Was macht diese Situation so brisant? Ebenso wenig, wie irgendjemand einen Namen hat, werden die zeitgenössischen Fakten präzise benannt. Ende 1979 dauern die Troubles, die bürgerkriegsähnlichen blutigen Unruhen in Nordirland, bereits seit 12 Jahren an. Es ist ein gnadenloser Kampf zwischen der protestantischen Mehrheit, die den Verbleib im Vereinigten Königreich wünscht, und der katholischen Minderheit, die für die Vereinigung mit der irischen Republik kämpft.
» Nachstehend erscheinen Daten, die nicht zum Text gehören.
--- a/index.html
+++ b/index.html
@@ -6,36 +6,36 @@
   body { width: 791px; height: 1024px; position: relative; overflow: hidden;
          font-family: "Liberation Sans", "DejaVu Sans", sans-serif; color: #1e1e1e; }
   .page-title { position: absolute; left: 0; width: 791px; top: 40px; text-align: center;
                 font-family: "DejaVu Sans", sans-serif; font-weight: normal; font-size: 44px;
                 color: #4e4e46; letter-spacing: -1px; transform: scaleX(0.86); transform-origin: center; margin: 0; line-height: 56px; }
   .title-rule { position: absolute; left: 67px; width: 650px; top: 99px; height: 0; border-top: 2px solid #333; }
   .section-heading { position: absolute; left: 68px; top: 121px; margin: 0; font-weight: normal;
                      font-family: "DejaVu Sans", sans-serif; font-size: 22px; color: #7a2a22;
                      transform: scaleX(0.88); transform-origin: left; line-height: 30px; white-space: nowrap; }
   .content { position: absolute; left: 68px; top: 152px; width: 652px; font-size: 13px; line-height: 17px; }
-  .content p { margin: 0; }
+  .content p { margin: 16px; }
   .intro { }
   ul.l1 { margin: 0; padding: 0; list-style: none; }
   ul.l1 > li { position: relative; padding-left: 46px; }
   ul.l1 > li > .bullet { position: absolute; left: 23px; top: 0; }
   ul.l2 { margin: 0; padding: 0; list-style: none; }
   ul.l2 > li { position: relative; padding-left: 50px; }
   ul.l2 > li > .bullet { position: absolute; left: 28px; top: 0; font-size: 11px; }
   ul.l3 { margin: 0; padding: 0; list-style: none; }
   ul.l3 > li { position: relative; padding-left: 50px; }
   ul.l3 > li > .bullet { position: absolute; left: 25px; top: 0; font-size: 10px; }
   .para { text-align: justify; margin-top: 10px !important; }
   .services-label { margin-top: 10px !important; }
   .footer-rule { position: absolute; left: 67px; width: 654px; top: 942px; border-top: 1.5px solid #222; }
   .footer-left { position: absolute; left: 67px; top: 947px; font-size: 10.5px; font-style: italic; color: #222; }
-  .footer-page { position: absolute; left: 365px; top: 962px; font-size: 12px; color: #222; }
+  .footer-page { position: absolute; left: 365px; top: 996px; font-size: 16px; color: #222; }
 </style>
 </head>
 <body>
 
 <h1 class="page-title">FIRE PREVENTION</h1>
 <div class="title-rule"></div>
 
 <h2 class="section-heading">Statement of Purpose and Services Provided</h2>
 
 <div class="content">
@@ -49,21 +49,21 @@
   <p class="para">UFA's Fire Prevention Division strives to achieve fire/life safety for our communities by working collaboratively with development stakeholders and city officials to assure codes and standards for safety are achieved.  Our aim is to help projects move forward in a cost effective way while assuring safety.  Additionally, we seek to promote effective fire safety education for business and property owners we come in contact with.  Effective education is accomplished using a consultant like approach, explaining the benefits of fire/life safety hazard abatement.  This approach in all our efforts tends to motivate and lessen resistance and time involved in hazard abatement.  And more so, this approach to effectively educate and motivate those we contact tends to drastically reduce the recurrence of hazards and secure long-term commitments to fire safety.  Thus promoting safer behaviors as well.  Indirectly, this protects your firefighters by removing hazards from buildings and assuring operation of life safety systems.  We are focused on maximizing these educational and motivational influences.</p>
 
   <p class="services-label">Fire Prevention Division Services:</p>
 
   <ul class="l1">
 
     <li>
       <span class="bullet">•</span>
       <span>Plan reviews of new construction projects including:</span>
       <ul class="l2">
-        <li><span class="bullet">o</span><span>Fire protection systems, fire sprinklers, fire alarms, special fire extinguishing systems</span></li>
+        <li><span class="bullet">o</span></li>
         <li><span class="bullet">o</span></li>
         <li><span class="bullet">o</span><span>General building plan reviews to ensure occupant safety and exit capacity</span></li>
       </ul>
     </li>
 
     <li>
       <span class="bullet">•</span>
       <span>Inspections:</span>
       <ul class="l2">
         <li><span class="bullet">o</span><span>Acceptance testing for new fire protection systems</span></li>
Auf beiden Seiten gibt es paramilitärische Einheiten, die immer wieder mit blutigem Terror Schlagzeilen machen. Die Zivilbevölkerung sympathisiert mit ihren eigenen Leuten, auch wenn sie selbst nicht militant ist. Und dann sind da noch die englischen Soldaten, die Polizei und jede andere als Obrigkeit betrachtete Organisation, die die katholischen Bürger fürchten müssen. Da ist keine Kooperation erlaubt. Andernfalls werden sie als Denunzianten verdächtigt und von den IRA-Mitgliedern – im Roman Verweigerer genannt -- grausam bestraft. Beliebt war Verprügeln, das Zerschießen der Kniescheiben und natürlich Mord.
Die Autorin zeichnet ein trostloses Bild dieser Epoche, die erst 1998 nach 30 Jahren mit dem Karfreitagsabkommen ein Ende fand. So interessant das Thema ist, gefällt mir nicht, dass man den Roman nur mit Hintergrundkenntnissen versteht, dass die Geschichte in einer derartigen epischen Breite und einer wahrscheinlich nicht nur in der Übersetzung furchtbaren Sprache abgehandelt wird. Endlose Schachtelsätze werden aneinandergereiht, seitenlang gibt es bei dem in nur sieben Kapitel unterteilten Buch keinen einzigen Absatz. Ein so sperriges Buch habe ich selten gelesen.